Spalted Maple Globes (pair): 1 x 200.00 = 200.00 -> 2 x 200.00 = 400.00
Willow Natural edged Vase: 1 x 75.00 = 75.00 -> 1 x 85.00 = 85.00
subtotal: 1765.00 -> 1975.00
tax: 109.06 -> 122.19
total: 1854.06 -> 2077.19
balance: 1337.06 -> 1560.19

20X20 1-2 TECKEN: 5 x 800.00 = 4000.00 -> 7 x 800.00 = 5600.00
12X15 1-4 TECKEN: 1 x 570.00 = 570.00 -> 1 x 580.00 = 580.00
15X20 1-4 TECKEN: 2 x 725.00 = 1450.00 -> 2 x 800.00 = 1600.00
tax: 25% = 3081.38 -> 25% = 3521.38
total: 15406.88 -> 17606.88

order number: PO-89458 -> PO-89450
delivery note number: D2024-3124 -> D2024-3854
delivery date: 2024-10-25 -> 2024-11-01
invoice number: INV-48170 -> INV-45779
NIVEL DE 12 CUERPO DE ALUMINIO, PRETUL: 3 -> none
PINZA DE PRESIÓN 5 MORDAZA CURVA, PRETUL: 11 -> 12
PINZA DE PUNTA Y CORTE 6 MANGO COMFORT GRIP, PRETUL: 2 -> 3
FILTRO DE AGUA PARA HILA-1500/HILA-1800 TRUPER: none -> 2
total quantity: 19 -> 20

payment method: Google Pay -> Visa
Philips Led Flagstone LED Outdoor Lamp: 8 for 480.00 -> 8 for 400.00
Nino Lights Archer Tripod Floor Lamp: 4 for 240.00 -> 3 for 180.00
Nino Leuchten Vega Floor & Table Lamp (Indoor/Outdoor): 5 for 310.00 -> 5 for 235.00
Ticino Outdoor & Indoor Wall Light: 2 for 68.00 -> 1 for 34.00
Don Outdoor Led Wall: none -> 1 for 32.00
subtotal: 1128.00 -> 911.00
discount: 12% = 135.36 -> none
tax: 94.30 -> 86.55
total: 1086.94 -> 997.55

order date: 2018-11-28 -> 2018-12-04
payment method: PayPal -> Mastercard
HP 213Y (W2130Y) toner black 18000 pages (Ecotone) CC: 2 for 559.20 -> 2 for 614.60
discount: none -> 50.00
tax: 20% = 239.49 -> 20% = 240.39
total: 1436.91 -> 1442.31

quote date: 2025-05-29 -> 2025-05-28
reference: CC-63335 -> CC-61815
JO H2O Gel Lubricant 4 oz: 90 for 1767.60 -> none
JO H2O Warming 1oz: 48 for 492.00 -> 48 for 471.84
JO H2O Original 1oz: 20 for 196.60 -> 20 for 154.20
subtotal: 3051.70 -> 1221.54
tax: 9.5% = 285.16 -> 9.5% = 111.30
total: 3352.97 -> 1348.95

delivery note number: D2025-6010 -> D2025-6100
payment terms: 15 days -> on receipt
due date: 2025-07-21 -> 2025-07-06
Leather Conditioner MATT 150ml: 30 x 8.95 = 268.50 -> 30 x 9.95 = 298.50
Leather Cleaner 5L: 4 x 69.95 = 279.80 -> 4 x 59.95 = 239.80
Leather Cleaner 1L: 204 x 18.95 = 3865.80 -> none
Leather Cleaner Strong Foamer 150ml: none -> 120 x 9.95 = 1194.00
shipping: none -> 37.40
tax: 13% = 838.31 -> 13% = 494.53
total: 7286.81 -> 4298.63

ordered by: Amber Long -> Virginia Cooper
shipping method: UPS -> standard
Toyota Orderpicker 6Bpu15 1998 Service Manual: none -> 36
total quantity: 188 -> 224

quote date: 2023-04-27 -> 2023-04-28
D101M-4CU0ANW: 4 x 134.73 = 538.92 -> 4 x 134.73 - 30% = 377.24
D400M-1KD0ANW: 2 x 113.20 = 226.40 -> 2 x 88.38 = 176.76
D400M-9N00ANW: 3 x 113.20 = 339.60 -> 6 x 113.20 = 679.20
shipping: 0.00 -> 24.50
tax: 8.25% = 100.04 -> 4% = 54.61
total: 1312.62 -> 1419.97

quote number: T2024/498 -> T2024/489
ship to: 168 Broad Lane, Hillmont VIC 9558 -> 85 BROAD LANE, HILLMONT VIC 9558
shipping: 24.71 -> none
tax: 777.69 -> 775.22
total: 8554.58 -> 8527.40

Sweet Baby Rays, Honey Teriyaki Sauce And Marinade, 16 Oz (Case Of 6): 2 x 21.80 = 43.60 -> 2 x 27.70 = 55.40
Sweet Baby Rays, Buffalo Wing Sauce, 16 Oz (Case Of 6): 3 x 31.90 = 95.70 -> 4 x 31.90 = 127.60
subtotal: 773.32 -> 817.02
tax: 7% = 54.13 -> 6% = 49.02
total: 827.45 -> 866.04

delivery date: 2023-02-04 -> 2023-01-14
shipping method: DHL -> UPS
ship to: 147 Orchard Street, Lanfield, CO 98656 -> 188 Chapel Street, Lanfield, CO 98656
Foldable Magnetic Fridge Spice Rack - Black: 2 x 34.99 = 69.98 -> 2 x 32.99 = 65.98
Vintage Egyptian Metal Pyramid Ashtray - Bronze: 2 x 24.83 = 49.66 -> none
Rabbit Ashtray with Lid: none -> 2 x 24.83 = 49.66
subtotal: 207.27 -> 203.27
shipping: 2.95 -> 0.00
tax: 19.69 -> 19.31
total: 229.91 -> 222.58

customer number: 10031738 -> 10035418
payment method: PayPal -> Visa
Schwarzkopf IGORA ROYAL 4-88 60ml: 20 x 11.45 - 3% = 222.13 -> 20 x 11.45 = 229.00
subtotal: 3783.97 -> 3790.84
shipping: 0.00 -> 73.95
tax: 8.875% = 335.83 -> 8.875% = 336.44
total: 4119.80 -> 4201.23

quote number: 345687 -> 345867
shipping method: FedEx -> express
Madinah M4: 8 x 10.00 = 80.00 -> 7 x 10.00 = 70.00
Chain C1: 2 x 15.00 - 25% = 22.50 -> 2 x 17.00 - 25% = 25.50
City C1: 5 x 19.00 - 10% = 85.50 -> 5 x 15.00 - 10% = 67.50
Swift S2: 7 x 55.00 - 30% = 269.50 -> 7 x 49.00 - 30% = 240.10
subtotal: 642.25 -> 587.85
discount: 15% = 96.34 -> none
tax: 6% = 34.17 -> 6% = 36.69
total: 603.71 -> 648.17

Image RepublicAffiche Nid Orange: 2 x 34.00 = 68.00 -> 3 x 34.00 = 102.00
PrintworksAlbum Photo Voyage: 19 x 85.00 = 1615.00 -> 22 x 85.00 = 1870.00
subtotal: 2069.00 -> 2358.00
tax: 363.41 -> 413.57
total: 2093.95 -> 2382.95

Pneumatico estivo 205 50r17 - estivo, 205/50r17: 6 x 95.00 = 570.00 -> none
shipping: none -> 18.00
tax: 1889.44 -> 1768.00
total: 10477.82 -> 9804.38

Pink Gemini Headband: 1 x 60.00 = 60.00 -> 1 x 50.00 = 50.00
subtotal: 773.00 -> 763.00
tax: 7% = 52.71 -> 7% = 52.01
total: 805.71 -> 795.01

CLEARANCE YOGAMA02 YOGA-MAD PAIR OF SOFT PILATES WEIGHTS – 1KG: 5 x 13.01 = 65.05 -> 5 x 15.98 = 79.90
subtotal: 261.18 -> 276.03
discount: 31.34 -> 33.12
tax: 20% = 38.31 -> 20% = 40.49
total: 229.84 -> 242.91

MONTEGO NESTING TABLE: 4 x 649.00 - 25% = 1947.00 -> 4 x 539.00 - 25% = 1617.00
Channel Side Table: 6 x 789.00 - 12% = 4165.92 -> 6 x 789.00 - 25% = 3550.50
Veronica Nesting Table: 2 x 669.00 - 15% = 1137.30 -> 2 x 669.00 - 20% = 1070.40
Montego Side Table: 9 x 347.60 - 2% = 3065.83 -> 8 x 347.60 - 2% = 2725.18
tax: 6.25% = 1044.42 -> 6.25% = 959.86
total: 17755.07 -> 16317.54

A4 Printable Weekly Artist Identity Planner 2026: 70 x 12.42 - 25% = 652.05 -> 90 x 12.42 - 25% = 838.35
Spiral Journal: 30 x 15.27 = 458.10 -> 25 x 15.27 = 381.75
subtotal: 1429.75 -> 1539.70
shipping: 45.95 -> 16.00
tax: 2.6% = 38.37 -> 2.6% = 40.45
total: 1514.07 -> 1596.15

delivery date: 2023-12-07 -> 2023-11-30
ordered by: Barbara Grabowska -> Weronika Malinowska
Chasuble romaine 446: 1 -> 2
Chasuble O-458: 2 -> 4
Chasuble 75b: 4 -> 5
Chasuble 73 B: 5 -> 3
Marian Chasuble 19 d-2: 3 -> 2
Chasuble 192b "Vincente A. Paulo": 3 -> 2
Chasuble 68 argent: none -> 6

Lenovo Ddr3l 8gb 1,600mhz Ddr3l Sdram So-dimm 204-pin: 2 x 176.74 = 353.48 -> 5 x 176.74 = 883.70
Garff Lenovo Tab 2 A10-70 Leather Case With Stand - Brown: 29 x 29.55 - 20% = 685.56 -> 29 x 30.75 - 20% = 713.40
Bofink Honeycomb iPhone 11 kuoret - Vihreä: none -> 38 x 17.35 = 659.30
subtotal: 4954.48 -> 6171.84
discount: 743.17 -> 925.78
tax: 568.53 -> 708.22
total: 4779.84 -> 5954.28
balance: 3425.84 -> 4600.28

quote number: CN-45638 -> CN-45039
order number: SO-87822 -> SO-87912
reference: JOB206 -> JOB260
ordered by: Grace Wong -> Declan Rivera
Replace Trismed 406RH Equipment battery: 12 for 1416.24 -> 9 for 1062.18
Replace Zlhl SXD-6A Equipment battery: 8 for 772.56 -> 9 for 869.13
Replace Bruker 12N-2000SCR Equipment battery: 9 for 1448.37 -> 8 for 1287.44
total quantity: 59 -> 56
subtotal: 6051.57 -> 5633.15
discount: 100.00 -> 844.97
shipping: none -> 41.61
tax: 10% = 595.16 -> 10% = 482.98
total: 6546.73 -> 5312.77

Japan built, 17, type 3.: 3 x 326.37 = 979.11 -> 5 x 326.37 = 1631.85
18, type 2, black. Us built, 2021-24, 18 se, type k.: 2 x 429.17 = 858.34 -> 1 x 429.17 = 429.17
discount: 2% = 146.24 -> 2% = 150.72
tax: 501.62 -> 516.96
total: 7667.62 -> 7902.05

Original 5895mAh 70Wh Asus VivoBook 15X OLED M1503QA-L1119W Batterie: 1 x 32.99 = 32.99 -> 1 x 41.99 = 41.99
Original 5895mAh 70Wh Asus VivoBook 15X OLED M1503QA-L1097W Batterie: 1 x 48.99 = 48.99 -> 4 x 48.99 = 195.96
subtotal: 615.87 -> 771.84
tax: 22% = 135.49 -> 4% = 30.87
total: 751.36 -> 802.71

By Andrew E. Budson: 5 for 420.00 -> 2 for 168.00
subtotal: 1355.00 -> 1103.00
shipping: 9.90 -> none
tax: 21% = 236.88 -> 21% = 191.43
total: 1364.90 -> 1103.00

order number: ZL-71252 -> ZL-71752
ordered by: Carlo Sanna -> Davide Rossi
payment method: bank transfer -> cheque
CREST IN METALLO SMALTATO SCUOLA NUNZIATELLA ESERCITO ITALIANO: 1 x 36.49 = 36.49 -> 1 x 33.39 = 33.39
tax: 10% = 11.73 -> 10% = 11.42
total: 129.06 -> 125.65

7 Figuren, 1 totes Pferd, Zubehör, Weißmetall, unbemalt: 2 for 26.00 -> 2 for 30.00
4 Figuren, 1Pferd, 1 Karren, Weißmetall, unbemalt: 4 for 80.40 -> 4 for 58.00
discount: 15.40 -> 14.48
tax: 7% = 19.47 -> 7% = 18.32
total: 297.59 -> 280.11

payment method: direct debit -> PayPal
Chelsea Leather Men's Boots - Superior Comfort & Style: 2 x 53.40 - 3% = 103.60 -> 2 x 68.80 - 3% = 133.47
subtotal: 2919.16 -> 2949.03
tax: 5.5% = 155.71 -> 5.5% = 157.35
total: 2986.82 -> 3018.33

•••

What the task requires:
Look back at the entries above. Retype the line with "Chasuble 68 argent: none -> 6", the line with "Garff Lenovo Tab", and all lines in between.

Written response:
Chasuble 68 argent: none -> 6

Lenovo Ddr3l 8gb 1,600mhz Ddr3l Sdram So-dimm 204-pin: 2 x 176.74 = 353.48 -> 5 x 176.74 = 883.70
Garff Lenovo Tab 2 A10-70 Leather Case With Stand - Brown: 29 x 29.55 - 20% = 685.56 -> 29 x 30.75 - 20% = 713.40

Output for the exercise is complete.